Thorny-headed worms (acanthocephalins) – the adult forms of these worms reside in the gastrointestinal tract. The acanthocephala are thought to be intermediate between the cestodes and nematodes.
Roundworms (nematodes) – the adult forms of these worms can reside in the gastrointestinal tract, blood, lymphatic system or subcutaneous tissues. Alternatively, the immature (larval) states can cause disease through their infection of various body tissues. Some consider the helminths to also include the segmented worms (annelids)—the only ones important medically are the leeches. Of note, these organisms are not typically considered parasites.

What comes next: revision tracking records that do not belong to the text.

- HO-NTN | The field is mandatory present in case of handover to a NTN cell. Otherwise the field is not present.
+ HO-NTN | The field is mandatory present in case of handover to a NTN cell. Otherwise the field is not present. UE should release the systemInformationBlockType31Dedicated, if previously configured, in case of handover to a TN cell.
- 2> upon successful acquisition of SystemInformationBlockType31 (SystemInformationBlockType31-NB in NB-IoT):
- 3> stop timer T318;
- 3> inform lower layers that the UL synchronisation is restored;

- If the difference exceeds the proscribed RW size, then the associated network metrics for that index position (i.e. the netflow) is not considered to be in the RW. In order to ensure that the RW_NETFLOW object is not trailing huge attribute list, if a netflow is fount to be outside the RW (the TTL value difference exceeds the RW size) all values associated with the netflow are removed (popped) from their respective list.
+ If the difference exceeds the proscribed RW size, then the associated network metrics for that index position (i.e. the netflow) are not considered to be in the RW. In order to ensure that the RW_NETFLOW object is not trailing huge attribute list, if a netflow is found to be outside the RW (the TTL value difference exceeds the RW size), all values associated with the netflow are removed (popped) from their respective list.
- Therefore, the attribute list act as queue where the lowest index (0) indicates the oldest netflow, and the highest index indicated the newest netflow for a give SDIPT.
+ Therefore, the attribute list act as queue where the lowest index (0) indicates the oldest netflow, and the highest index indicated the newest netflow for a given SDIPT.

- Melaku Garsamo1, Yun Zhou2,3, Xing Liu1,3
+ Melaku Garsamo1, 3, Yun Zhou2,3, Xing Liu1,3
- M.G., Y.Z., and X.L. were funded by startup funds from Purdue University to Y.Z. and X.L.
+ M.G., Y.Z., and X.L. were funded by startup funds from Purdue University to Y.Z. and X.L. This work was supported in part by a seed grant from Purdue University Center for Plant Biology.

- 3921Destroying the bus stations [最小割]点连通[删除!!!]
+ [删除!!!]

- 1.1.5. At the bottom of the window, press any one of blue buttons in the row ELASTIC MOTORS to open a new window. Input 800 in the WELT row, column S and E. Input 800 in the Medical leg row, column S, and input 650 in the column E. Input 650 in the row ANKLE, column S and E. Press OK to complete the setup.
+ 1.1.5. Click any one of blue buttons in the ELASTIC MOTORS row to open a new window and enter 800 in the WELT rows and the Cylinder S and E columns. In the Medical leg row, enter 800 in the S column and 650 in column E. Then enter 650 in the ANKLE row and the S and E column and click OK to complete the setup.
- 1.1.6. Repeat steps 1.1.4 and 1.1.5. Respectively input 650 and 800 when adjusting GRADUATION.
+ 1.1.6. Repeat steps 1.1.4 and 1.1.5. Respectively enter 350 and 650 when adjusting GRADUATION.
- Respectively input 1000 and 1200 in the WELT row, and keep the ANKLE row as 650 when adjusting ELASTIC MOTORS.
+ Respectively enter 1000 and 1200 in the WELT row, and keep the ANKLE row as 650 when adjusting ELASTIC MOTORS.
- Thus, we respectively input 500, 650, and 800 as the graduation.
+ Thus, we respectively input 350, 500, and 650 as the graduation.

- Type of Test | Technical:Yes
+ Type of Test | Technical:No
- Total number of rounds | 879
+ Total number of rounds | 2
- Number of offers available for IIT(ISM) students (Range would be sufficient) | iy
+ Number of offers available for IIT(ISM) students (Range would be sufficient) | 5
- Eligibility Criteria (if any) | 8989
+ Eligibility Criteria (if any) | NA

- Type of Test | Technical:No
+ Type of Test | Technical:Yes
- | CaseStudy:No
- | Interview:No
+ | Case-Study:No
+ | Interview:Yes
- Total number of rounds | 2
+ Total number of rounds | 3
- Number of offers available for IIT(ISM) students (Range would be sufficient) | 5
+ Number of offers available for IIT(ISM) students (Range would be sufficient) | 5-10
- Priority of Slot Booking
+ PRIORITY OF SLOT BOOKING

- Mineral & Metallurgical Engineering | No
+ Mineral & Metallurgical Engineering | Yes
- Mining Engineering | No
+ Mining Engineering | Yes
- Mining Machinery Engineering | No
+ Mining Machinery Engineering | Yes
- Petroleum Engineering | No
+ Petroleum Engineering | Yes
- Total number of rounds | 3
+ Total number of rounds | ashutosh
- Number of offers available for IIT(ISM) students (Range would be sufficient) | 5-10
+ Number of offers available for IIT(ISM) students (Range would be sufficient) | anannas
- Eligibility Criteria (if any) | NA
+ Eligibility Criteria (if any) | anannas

Although the term ectoparasites can broadly include blood-sucking arthropods such as mosquitoes (because they are dependent on a blood meal from a human host for their survival), this term is generally used more narrowly to refer to organisms such as ticks, fleas, lice, and mites that attach or burrow into the skin and remain there for relatively long periods of time (e.g., weeks to months). Arthropods are important in causing diseases in their own right, but are even more important as vectors, or transmitters, of many different pathogens that in turn cause tremendous morbidity and mortality from the diseases they cause.
Parasitic infections cause a tremendous burden of disease in both the tropics and subtropics as well as in more temperate climates. Of all parasitic diseases, malaria causes the most deaths globally. Malaria kills approximately 660,000 people each year, most of them young children in sub-Saharan Africa.